Most Americans once lived on farms. President Thomas Jefferson considered it the ideal way of life, requiring self-sufficiency and intelligent interactions with the land, water, climate, crops and animals.
“Agriculture … is our wisest pursuit, because it will in the end contribute most to real wealth, good morals & happiness,” Jefferson wrote George Washington on Aug 14, 1787.
However, in an action in some ways reminiscent to the casual game of trade wars being played today, in 1807 Jefferson and Congress placed an embargo on international commerce with England and France. In the process, many farmers and business owners were ruined. Our young nation was plunged into a depression.
It is interesting to read in this month’s CRBJ about a Clatsop County business that experienced a 25 percent price hike — a 25 percent tax imposed by our own government — on an important component of their product line, which stands to make these locally assembled items more expensive and less profitable.
Politicians tinkering with free markets rarely works out well.
But harvest time reminds us how good it is to live in this nation of abundance, even in a politically fraught election year.
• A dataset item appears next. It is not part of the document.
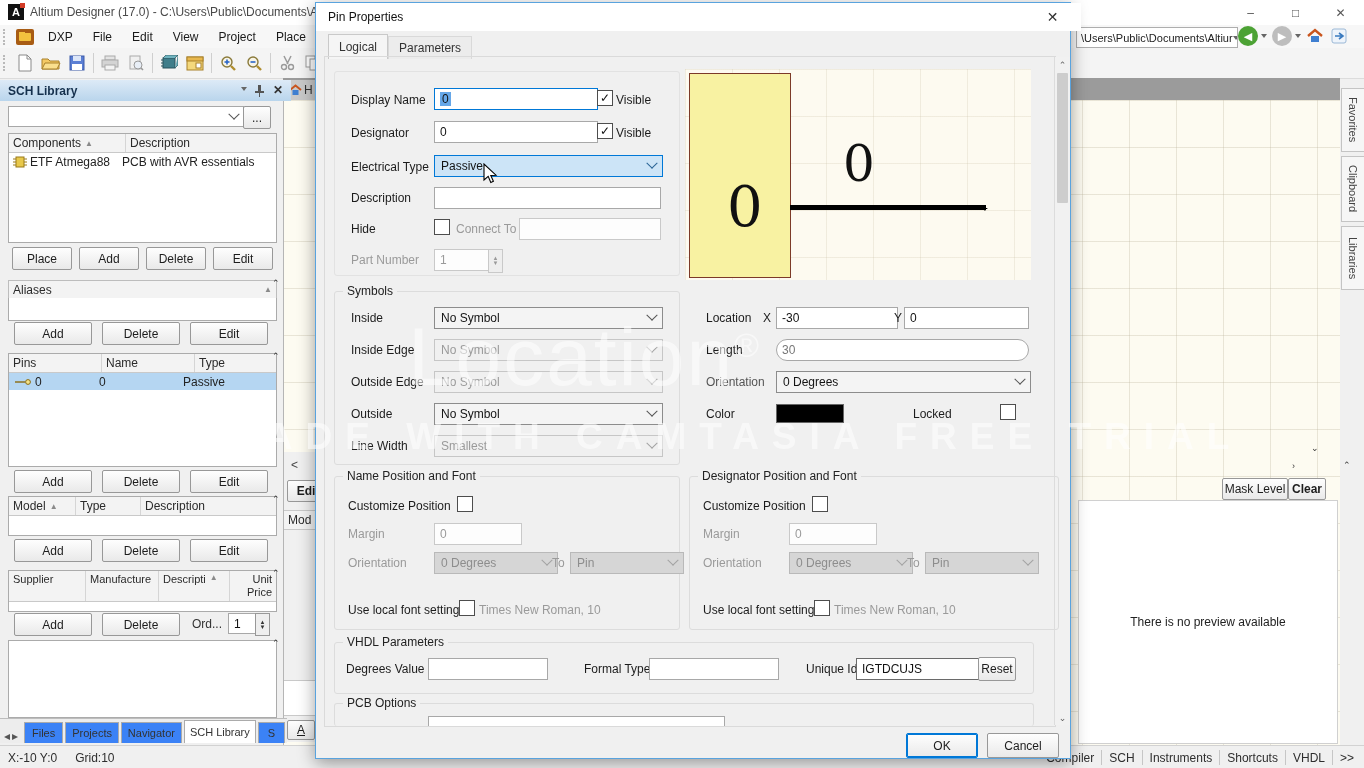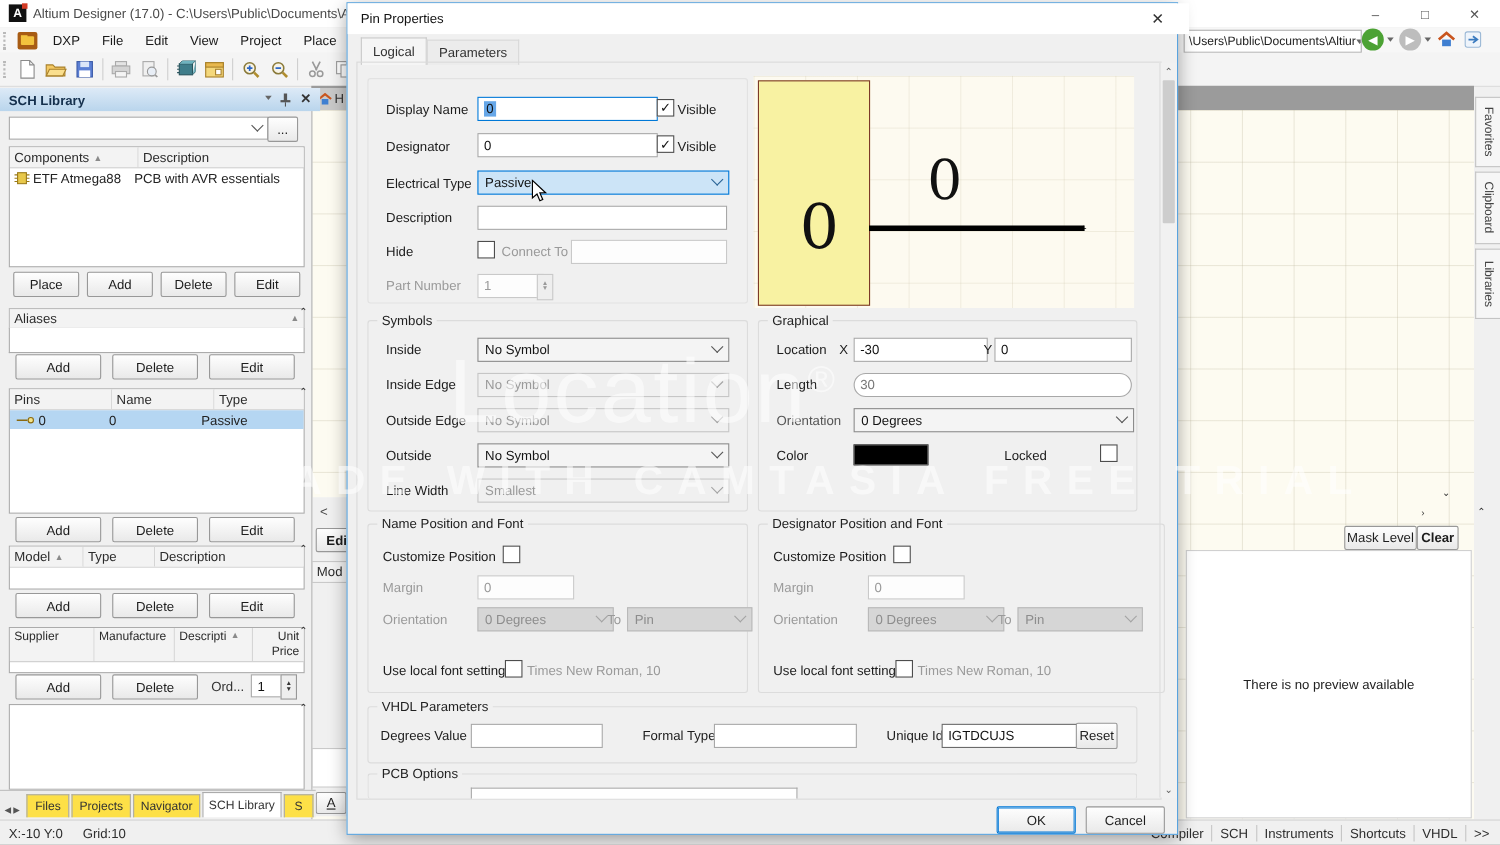"Graphical" div.a { html: <div> <span>Graphical</span> </div> -> none }
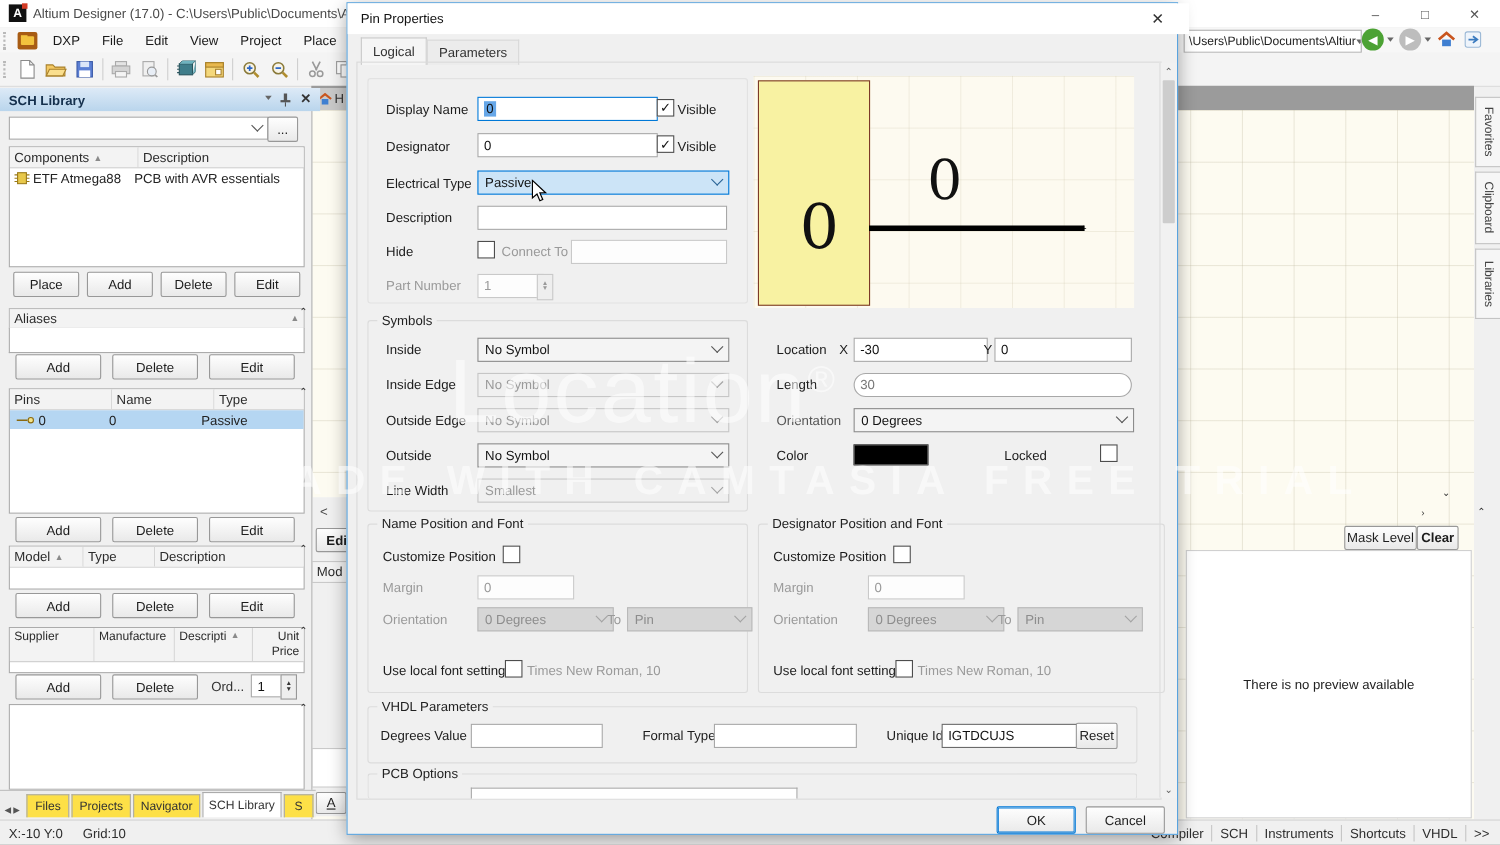"Files" .btab { background: #fde047 -> #3b82f6 }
Coming as I do from a family of gardeners and farmers, September brings memories of my Grandmother Bell’s tomatoes, Uncle Frank’s rhubarb (which I mistook for a weed and mowed down one year), Pluma Willcox Facinelli’s expansive field of pickling cucumbers, and Dad’s sweet corn, which the raccoons got to before we did. In Fruitdale south of Grants Pass, Will and Kitty Giles, my great-grandparents, operated a truck farm on their acre during the Great Depression. It fed them and provided a little spending money.
Growing food must be enormously satisfying, judging by the passions it engenders. But wow, what a lot of work it is, especially considering the uncertainties of markets, weather and all the other factors that can foil success for even the most dedicated farmer.
Always lacking in “heat units” here along the cool Pacific Ocean, and this year hobbled by drought, growing crops in the Columbia-Pacific counties can be a challenge. It is good to learn about local farmers who are figuring out good ways to overcome these hurdles and bring food to our tables.